RECORD EXTRACTS:
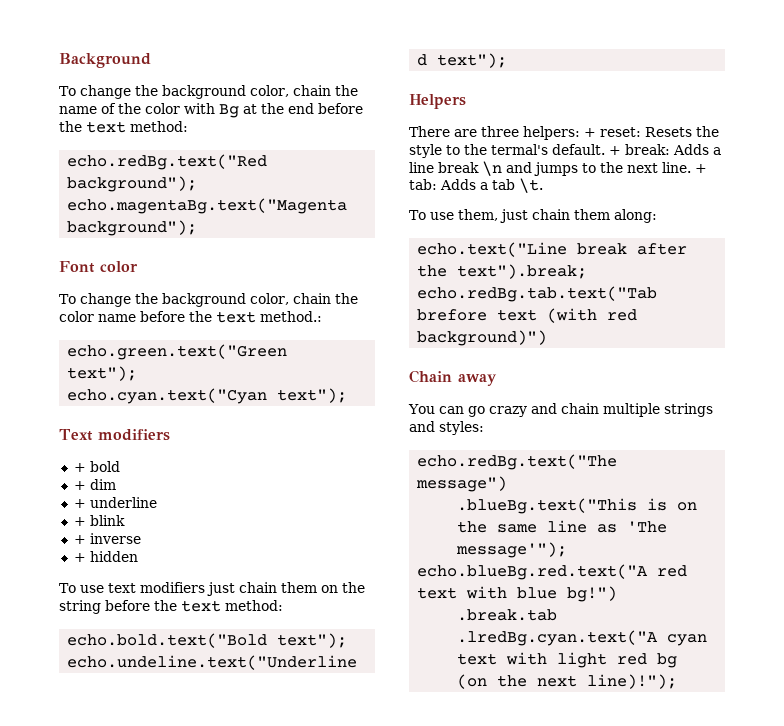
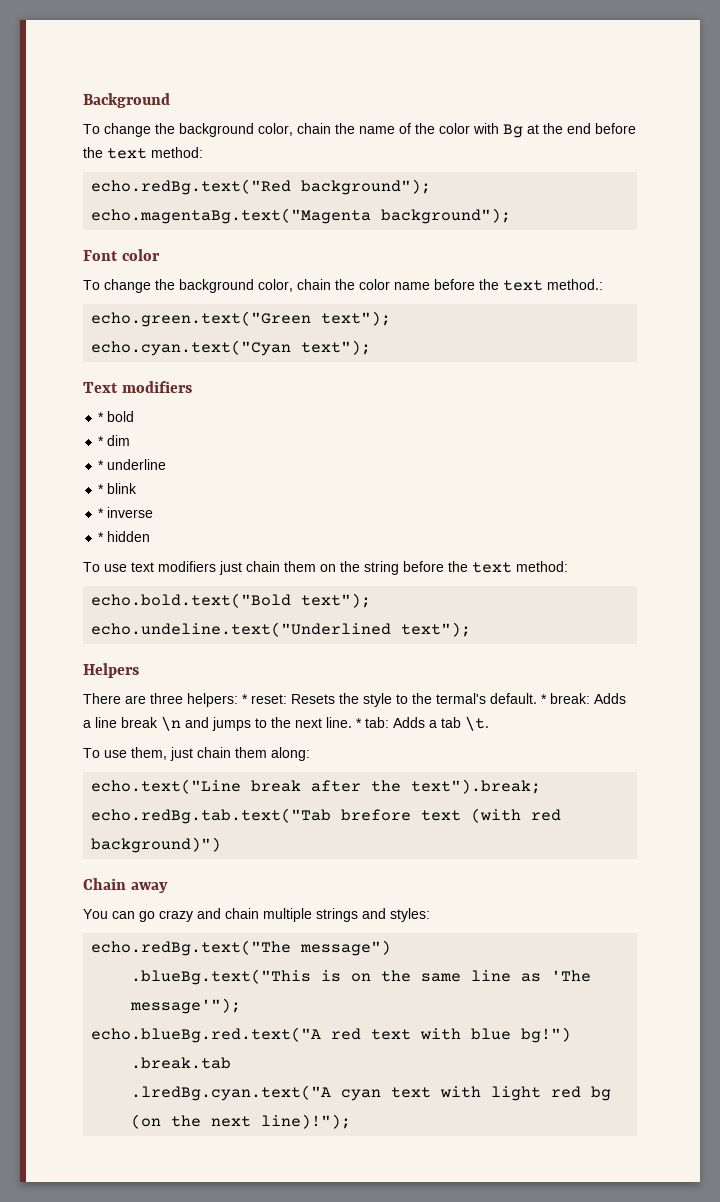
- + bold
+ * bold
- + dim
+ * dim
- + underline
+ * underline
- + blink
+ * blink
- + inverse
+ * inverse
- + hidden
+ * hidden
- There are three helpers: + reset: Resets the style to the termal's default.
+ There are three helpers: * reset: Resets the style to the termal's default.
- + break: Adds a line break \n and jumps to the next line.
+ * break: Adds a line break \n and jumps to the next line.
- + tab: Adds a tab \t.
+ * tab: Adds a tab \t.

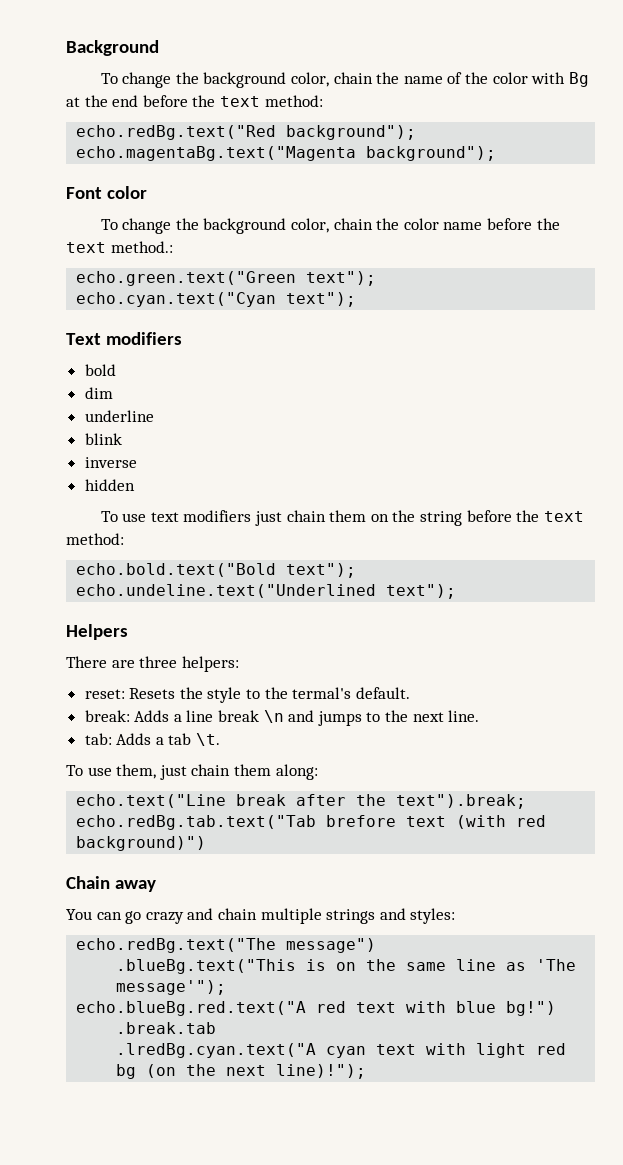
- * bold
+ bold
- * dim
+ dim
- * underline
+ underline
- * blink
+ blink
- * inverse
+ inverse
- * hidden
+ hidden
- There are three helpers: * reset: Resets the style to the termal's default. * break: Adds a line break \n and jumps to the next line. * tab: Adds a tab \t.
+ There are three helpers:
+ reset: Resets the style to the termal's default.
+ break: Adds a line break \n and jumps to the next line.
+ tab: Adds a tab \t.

WHAT THE EXERCISE ASKS:
Every record should come back exactly as it is, though none of the pictures should.

TASK RESULT:
- + bold
+ * bold
- + dim
+ * dim
- + underline
+ * underline
- + blink
+ * blink
- + inverse
+ * inverse
- + hidden
+ * hidden
- There are three helpers: + reset: Resets the style to the termal's default.
+ There are three helpers: * reset: Resets the style to the termal's default.
- + break: Adds a line break \n and jumps to the next line.
+ * break: Adds a line break \n and jumps to the next line.
- + tab: Adds a tab \t.
+ * tab: Adds a tab \t.

- * bold
+ bold
- * dim
+ dim
- * underline
+ underline
- * blink
+ blink
- * inverse
+ inverse
- * hidden
+ hidden
- There are three helpers: * reset: Resets the style to the termal's default. * break: Adds a line break \n and jumps to the next line. * tab: Adds a tab \t.
+ There are three helpers:
+ reset: Resets the style to the termal's default.
+ break: Adds a line break \n and jumps to the next line.
+ tab: Adds a tab \t.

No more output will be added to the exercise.